Paola acelera el paso intentando dejarlos atrás, pero los borrachos también aceleran, e, incluso, uno de ellos intenta sujetar su brazo mientras balbucea a saber qué insulto, pero, con un quiebro de cadera, ella logra evitarlo y continuar su camino con el corazón bombeando sangre a ritmo desbocado.


Ellos, como perros aferrados a su presa, también aceleran. No están tan borrachos como para no poder andar y la siguen sin problemas ahora, ya, lanzando hacia ella insulto tras insulto.


Paola está acostumbrada a este tipo de situaciones y tiene claro que las intenciones de aquel par de energúmenos van más allá del improperio y el acoso. Tanto ellos como ella saben que esa persecución sólo tiene dos posibles finales: o ella logra huir, o ellos le darán una paliza de muerte.


En la calle sólo se oye el toctoctoc de sus tacones y los groseros insultos de los agresores. Los muy escasos transeúntes con los que se cruzan prefieren hacerse los locos, mirar para otro lado, cambiar de acera.


No parece haber ningún lugar en el que meterse, ni forma de despistarlos. El corazón de Paola late cada vez con más fuerza.


Los hombres, en cualquier momento, cansados del juego del acoso, se lanzarán sobre ella.


Paola gira una esquina y se da de bruces con un callejón sin salida, oscuro y sucio.


Se da la vuelta y allí están ellos, con la sonrisa torcida del que se siente triunfante.


Paola retrocede despacio.


Los hombres dan un paso adelante.


La tienen donde quieren.


Y ella, entonces, puesta en jarras, erguida y retadora, les devuelve la sonrisa.


Los agresores se miran, desconcertados:


     —Mira, Nacho, creo que el “travelo” quiere ligar contigo —y ambos ríen con la risa nerviosa del que siente que hay algo que se le escapa.
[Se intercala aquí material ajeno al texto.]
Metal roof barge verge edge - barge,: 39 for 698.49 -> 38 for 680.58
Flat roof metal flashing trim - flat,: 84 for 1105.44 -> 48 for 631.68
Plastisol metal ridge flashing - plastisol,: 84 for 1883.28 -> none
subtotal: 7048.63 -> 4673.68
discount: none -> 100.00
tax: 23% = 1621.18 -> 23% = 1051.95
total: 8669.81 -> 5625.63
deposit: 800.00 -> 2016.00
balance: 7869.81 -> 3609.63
La sonrisa de Paola se torna más amplia y deja al descubierto unos enormes, afilados y blancos colmillos entre los que asoma una lengua roja que, despacio y llena de sensualidad, recorre sus labios.
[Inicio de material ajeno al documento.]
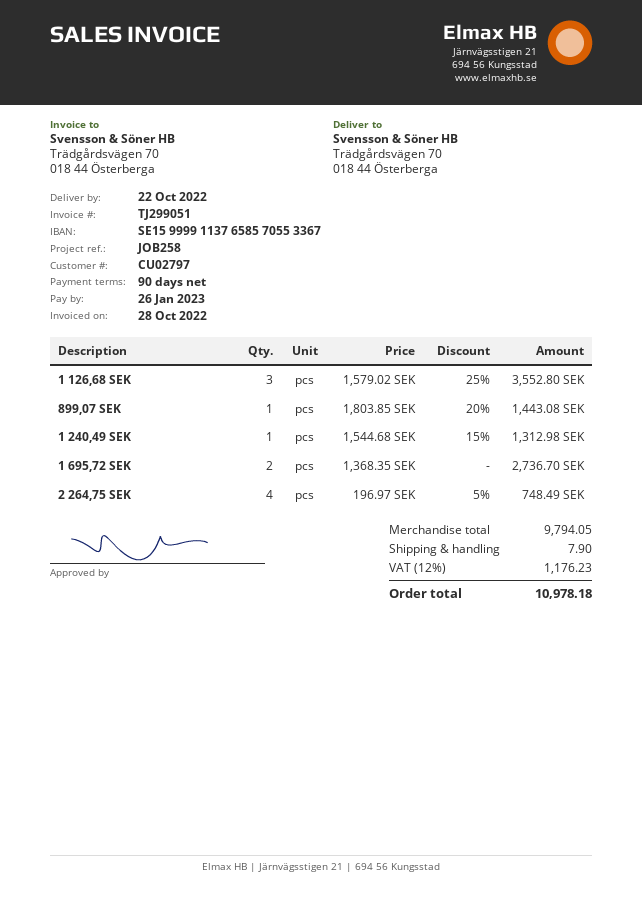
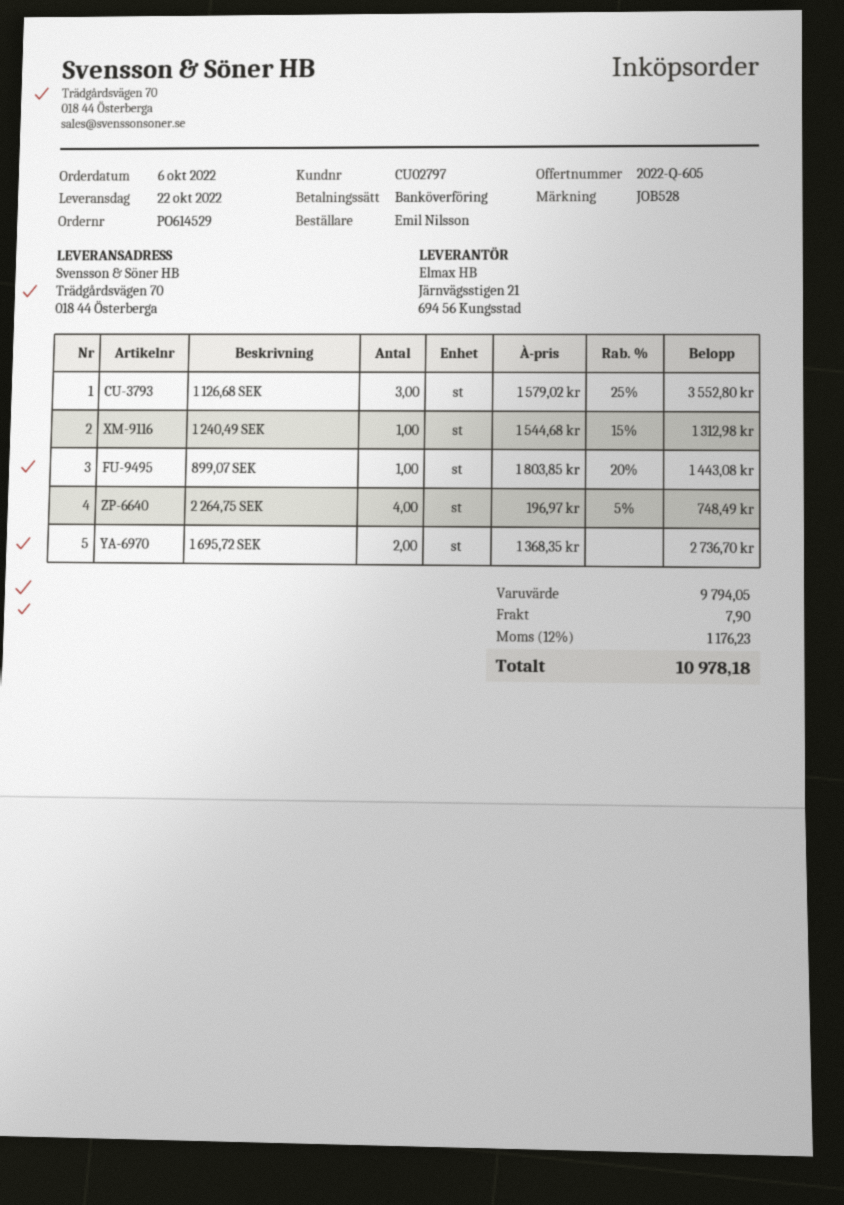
reference: JOB258 -> JOB528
Los hombres se quedan paralizados, aturdidos por la visión de esos brillantes caninos.


Paola, la voluptuosa mariposa nocturna, extiende sus negras alas.


Los depredadores, transformados en temblorosas víctimas, intentan huir, pero ya es tarde.
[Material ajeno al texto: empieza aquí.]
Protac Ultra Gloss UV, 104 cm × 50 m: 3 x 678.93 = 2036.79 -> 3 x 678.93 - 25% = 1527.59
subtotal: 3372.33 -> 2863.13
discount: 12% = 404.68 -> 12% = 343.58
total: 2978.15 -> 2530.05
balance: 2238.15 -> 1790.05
Paola, Pablo, la hermosa mariposa de medianoche, se abalanza sobre ellos, rompe sus cuellos de un zarpazo, arranca sus cabezas casi con remilgo y disfruta, con gula casi lujuriosa, de su merecida cena.


Al acabar arregla como puede el desaguisado cometido en su ropa y en su maquillaje. Podría regresar volando, pero, ¿quién sabe?, quizás, con un poco de suerte, de vuelta a casa se tope con un buen postre.


La mariposa nocturna taconea, feliz y satisfecha, saboreando la libertad de ser quién siempre ha sido.